(Data extracted from a collection)
________

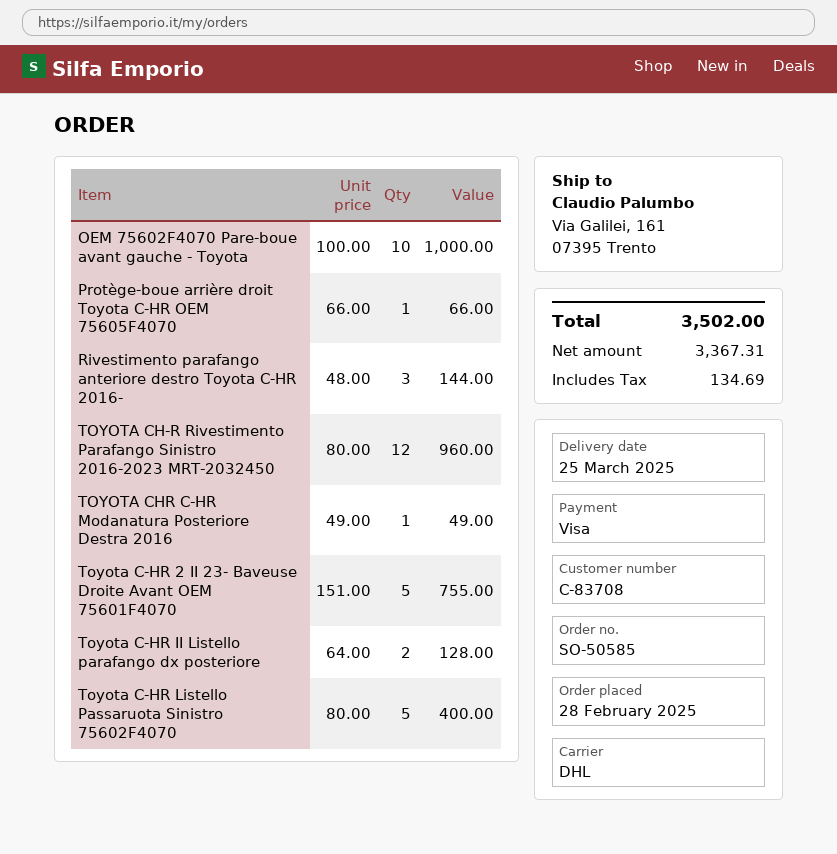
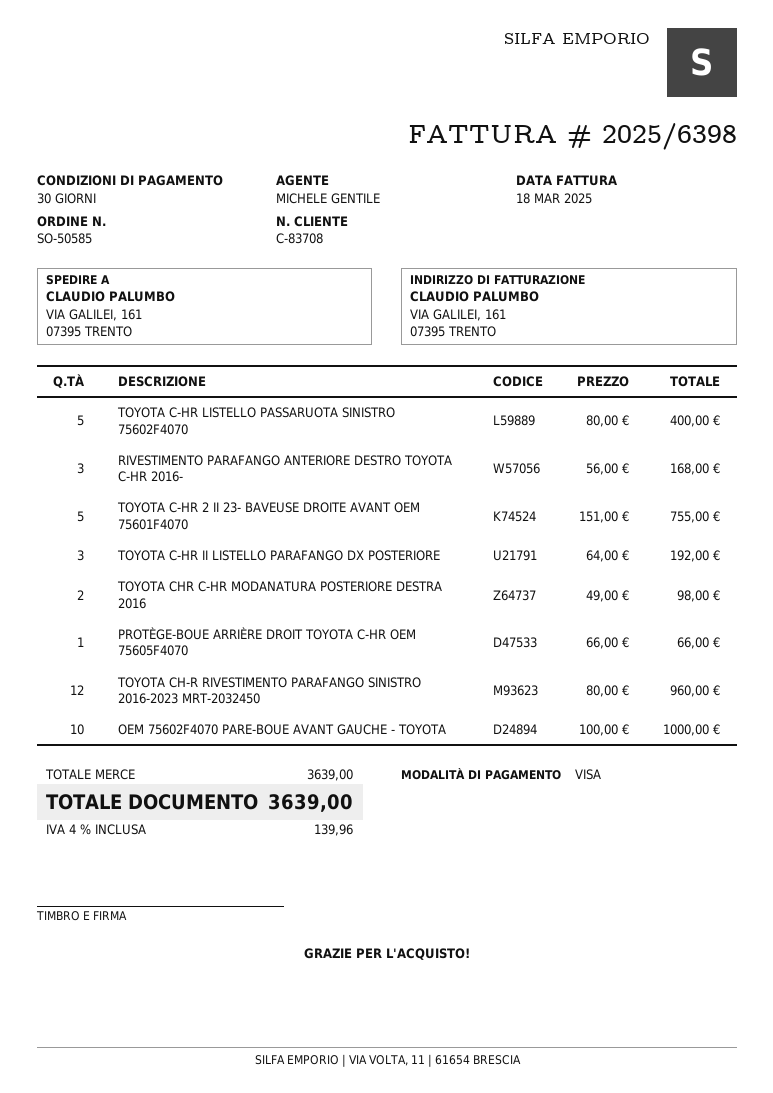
Rivestimento parafango anteriore destro Toyota C-HR 2016-: 3 x 48.00 = 144.00 -> 3 x 56.00 = 168.00
TOYOTA CHR C-HR Modanatura Posteriore Destra 2016: 1 x 49.00 = 49.00 -> 2 x 49.00 = 98.00
Toyota C-HR II Listello parafango dx posteriore: 2 x 64.00 = 128.00 -> 3 x 64.00 = 192.00
tax: 134.69 -> 139.96
total: 3502.00 -> 3639.00

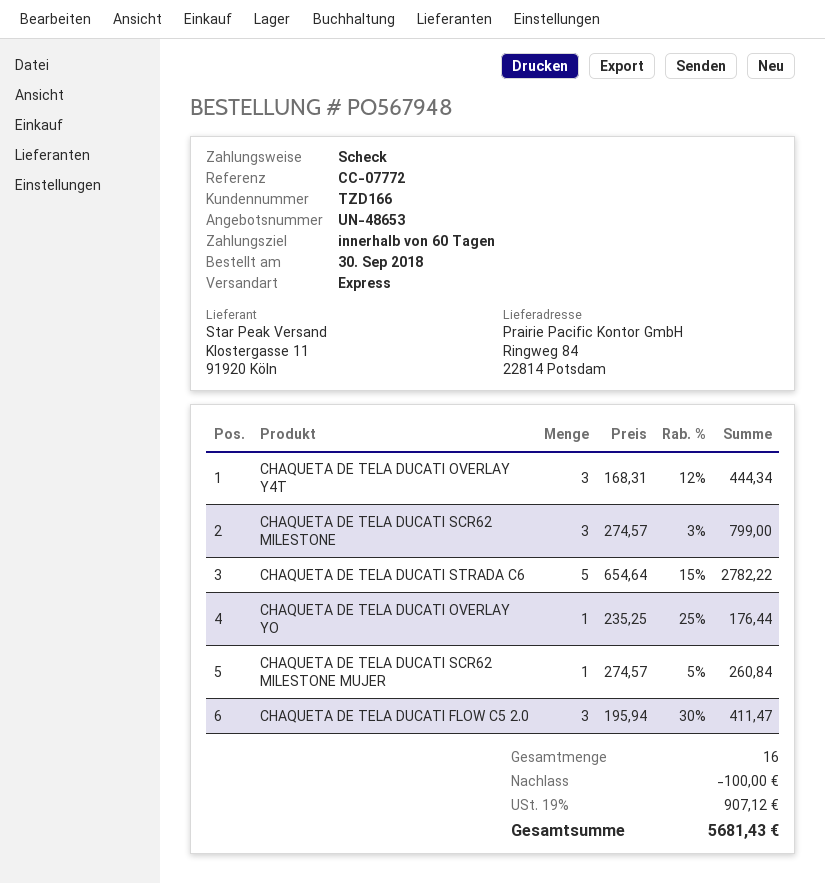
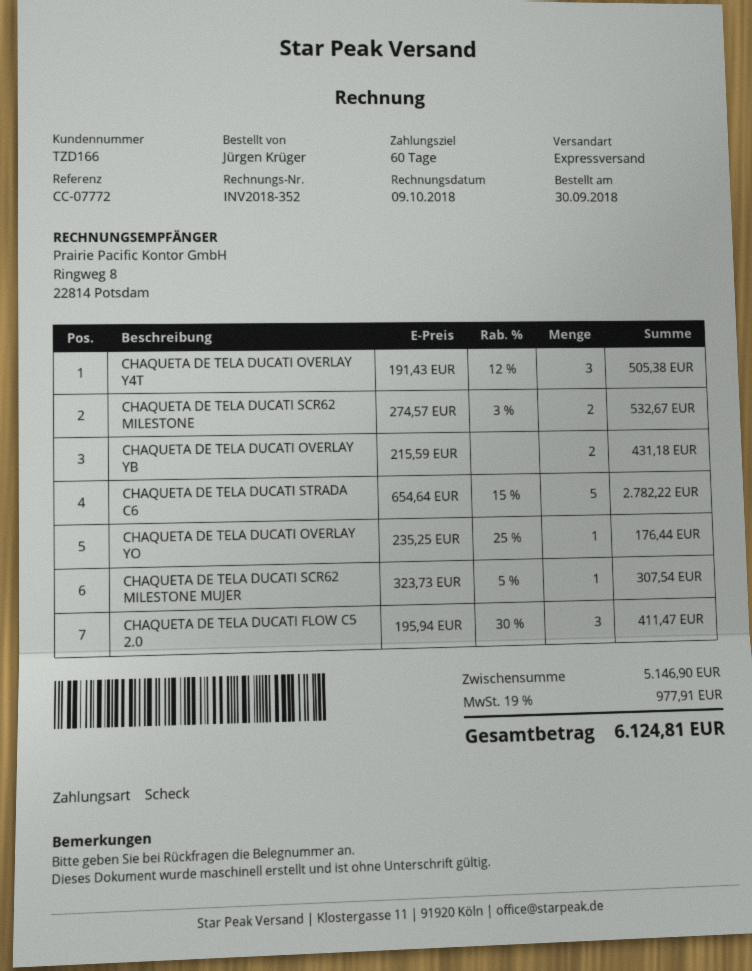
CHAQUETA DE TELA DUCATI OVERLAY Y4T: 3 x 168.31 - 12% = 444.34 -> 3 x 191.43 - 12% = 505.38
CHAQUETA DE TELA DUCATI SCR62 MILESTONE: 3 x 274.57 - 3% = 799.00 -> 2 x 274.57 - 3% = 532.67
CHAQUETA DE TELA DUCATI SCR62 MILESTONE MUJER: 1 x 274.57 - 5% = 260.84 -> 1 x 323.73 - 5% = 307.54
CHAQUETA DE TELA DUCATI OVERLAY YB: none -> 2 x 215.59 = 431.18
discount: 100.00 -> none
tax: 19% = 907.12 -> 19% = 977.91
total: 5681.43 -> 6124.81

________

Go over the records above and tally each line that includes "none". Give the total by itself.

(PROBLEM SOLUTION) 2